> **Activity**
For the records below, output word for word the lines from the one with "font-family: none ->" up to and including the one with "3.5-ton cold-climate heat". No pictures.

> **Dataset excerpts**
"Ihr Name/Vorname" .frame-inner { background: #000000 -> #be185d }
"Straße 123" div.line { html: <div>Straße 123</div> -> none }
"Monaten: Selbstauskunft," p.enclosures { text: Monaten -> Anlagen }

---

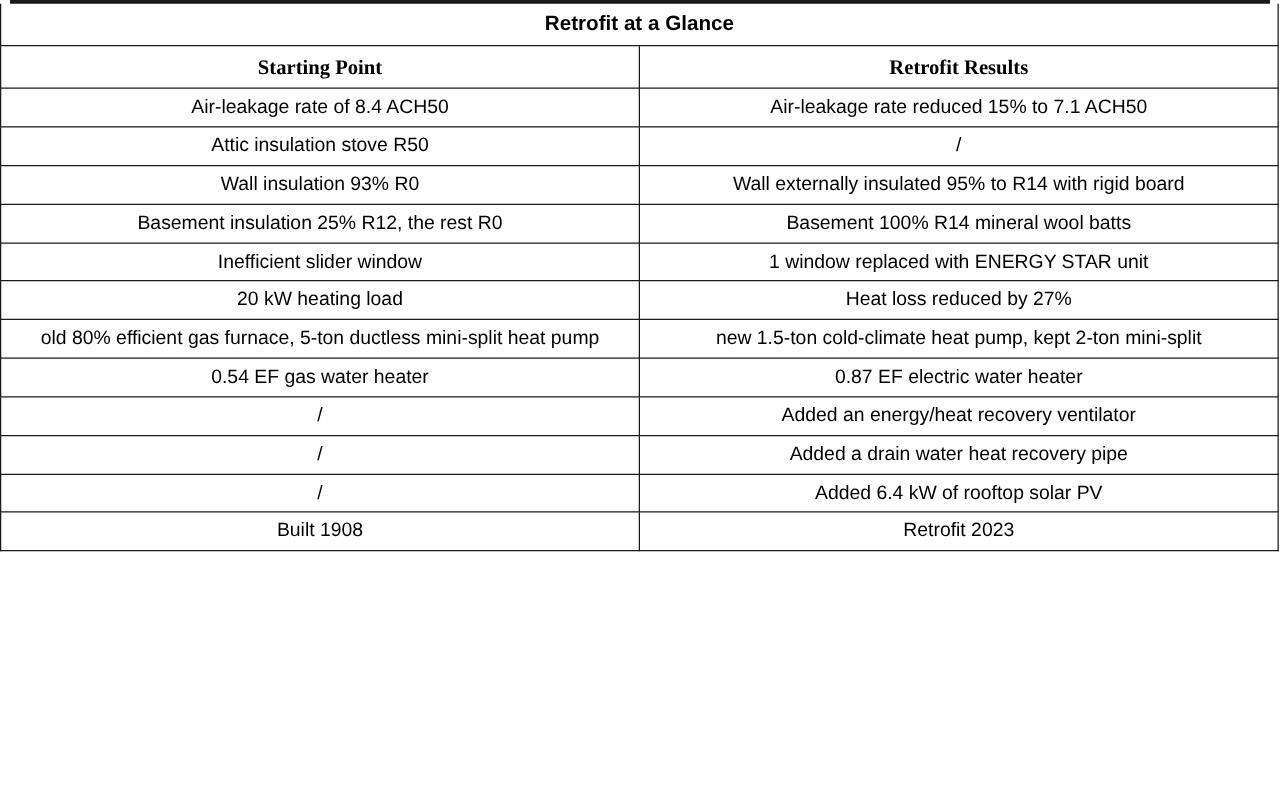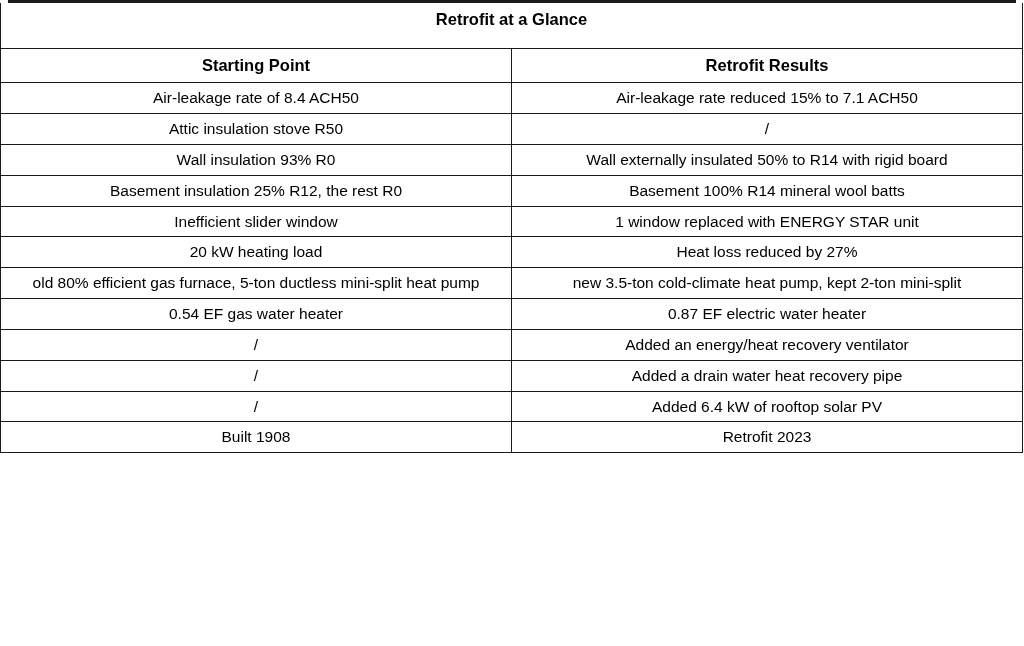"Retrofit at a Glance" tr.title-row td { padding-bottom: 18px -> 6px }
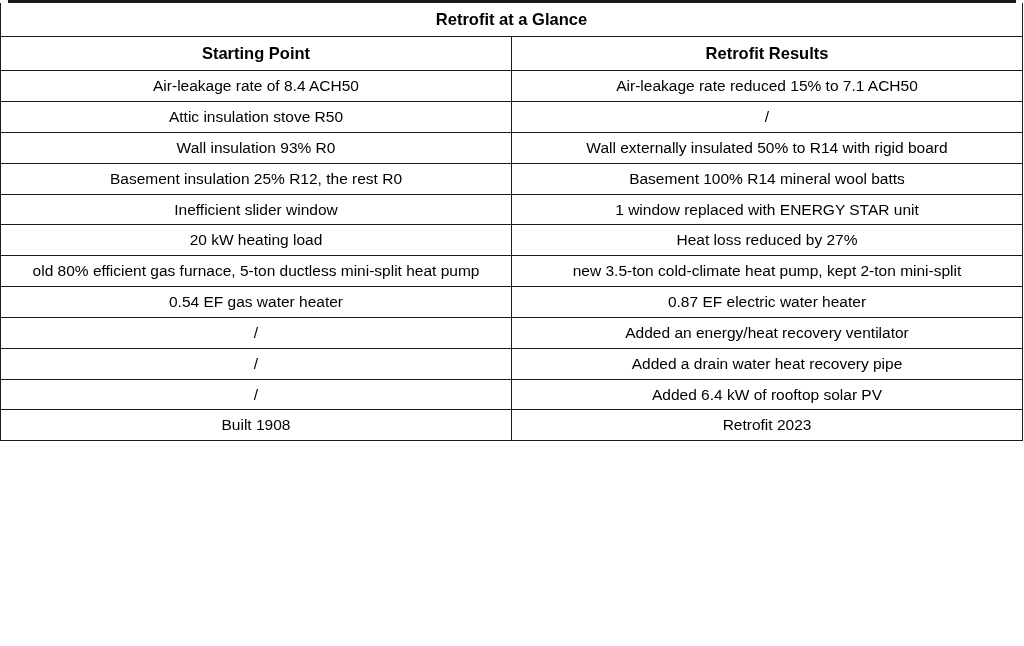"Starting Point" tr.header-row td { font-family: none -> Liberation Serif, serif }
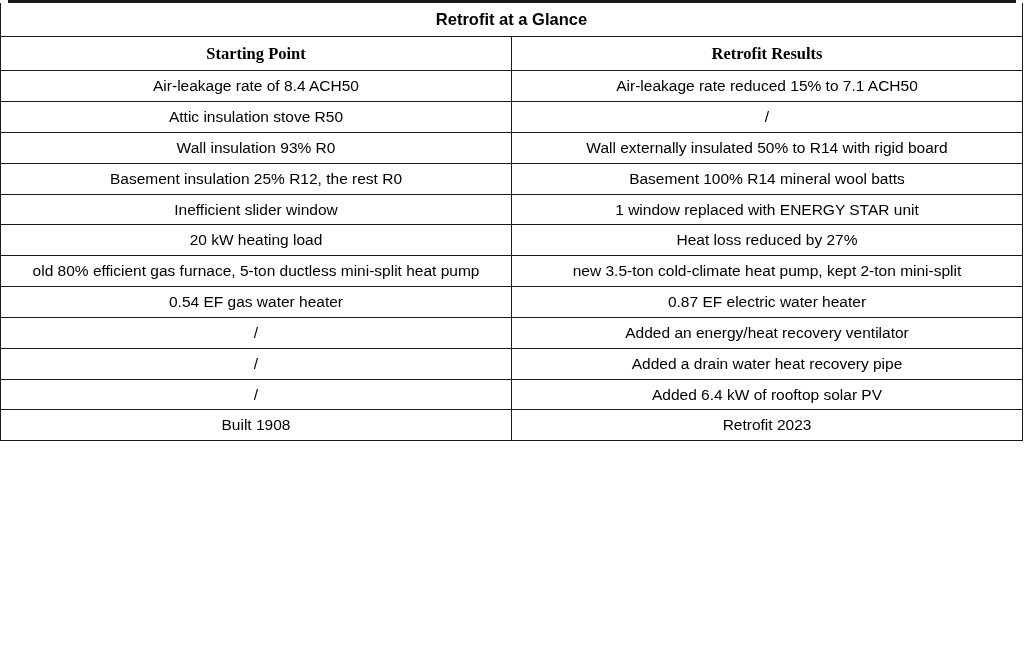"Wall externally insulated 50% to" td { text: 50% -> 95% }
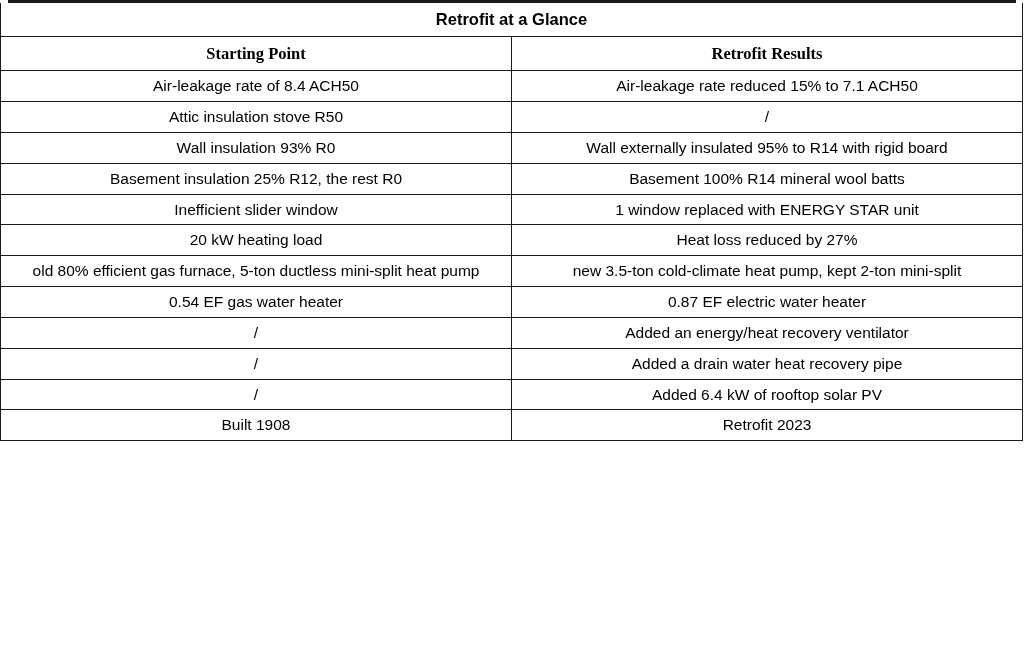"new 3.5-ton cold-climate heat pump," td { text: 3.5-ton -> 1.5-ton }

> **Task answer**
"Starting Point" tr.header-row td { font-family: none -> Liberation Serif, serif }
"Wall externally insulated 50% to" td { text: 50% -> 95% }
"new 3.5-ton cold-climate heat pump," td { text: 3.5-ton -> 1.5-ton }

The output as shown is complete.